In this week’s roundup: Next EU Medical Device Regulation enhancement priorities identified in the wake of new, virtually finalized, MDR transition extensions; FDA takes several key steps on post-pandemic transition pathway; the Biden administration issues FY 2024 budget request, including increases for FDA; digital therapeutics legislation; pharmacogenomics guidance; and dates to remember.
EU MDR Picks
Extensions finalized, what’s next?
EU policymakers were set to provide final sign-off March 15 on legal measures to extend Medical Device Regulation transition times and remove supply-chain “sell-off” deadlines.
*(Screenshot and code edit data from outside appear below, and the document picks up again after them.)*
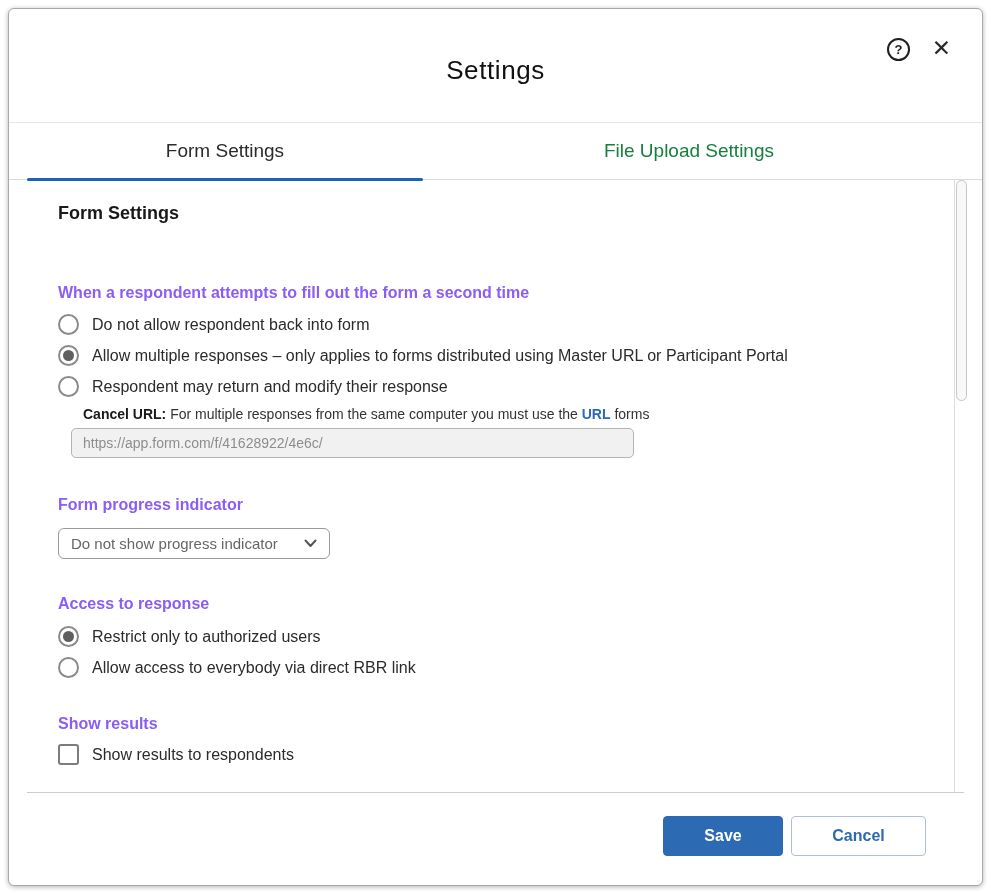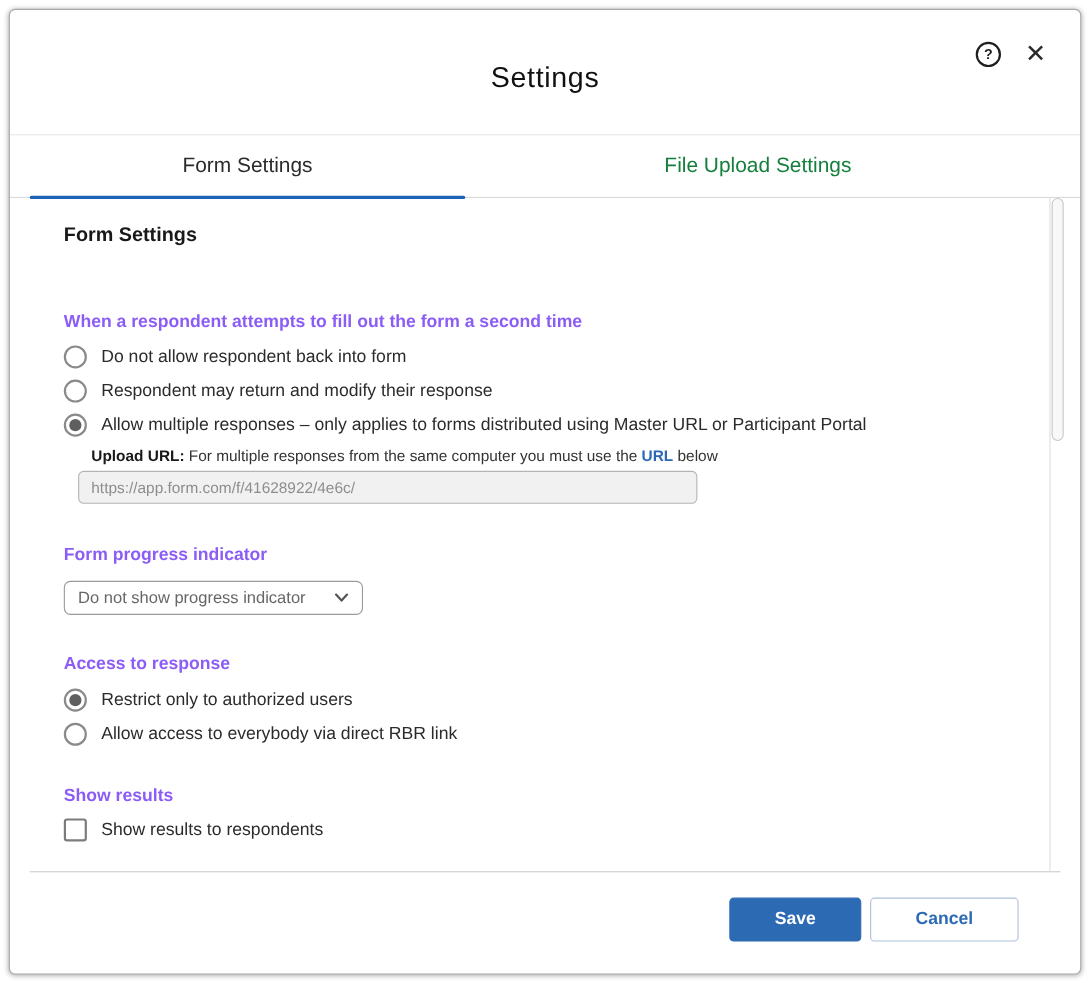"Respondent may return and modify" label.option-row { order: before "Allow multiple responses – only" -> after "Allow multiple responses – only" }
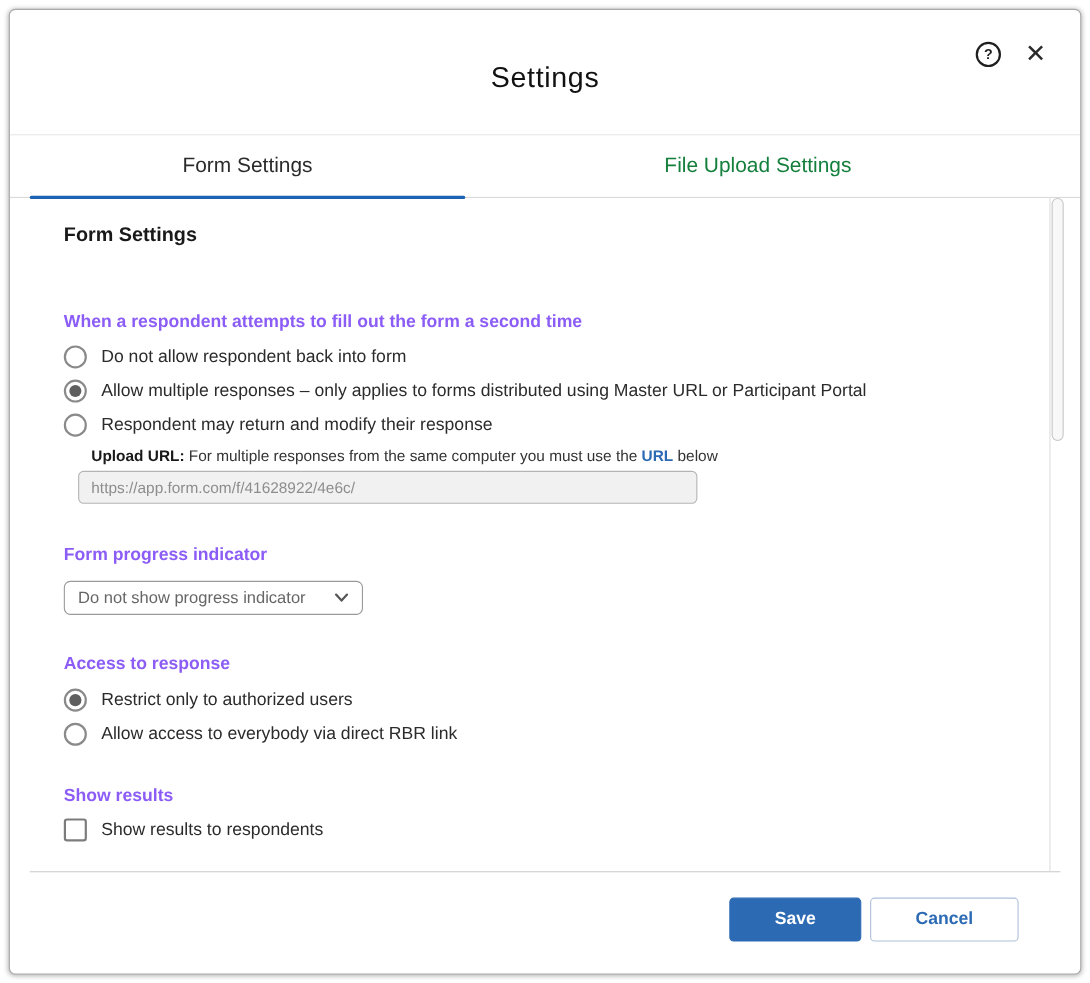"Upload URL:" span.b { text: Upload -> Cancel }
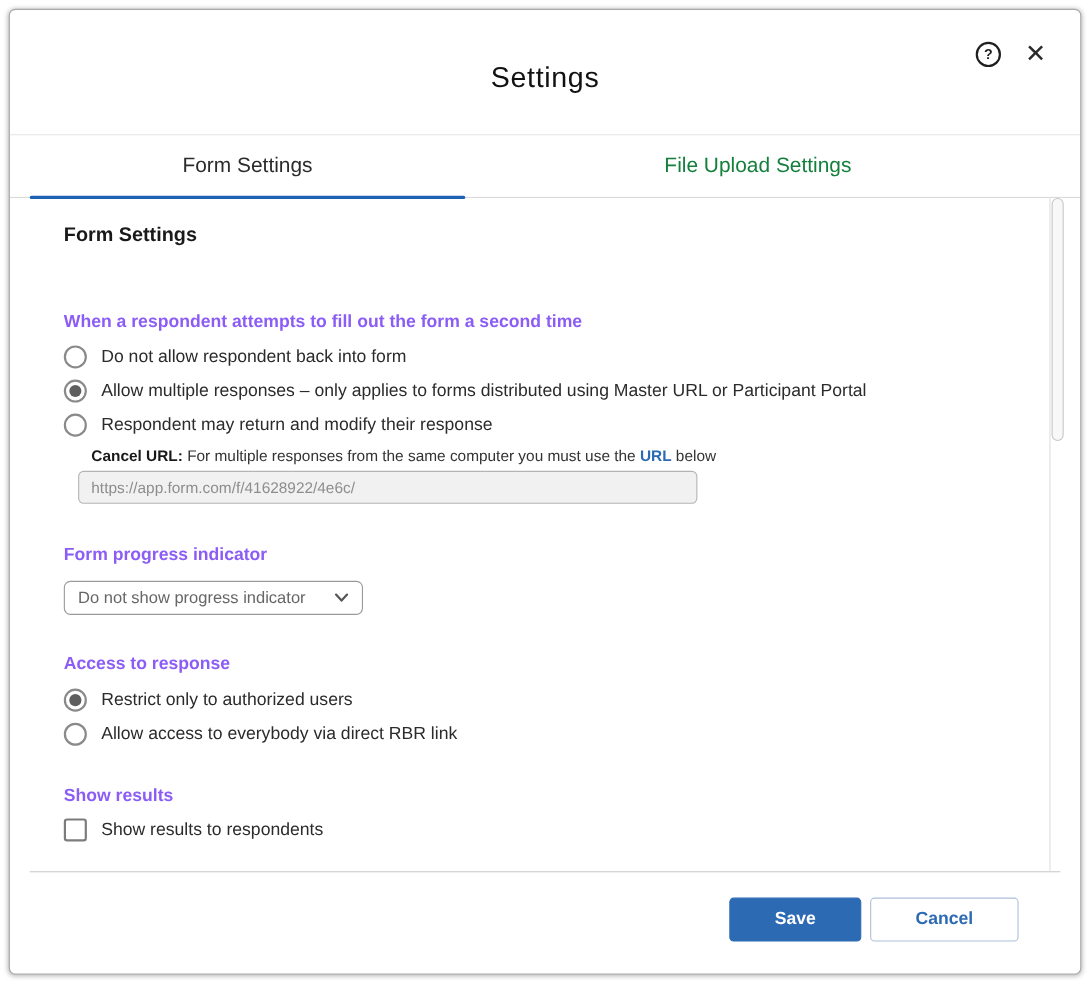"below" span { text: below -> forms }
EU country health ministers praised the reforms during a March 14 hearing held by the Council of the EU in Brussels. During the hearing, Stella Kyriakides, Europe’s Health Commissioner, pledged further actions to improve the MDR and the EU IVD Regulation, which are detailed in an accompanying information note prepared by the European Commission. Next steps include:
- Speeding up notified body designations: In addition to the broad MDR extensions, the Commission separately finalized regulations March 8 to lengthen the time interval between required reassessments of notified bodies that have been designated under the MDR and IVDR. The step is intended to reduce burdens on national designating authorities. And the Commission is in parallel pressing the authorities to issue preliminary assessment reports for new notified bodies seeking designations “without undue delay.”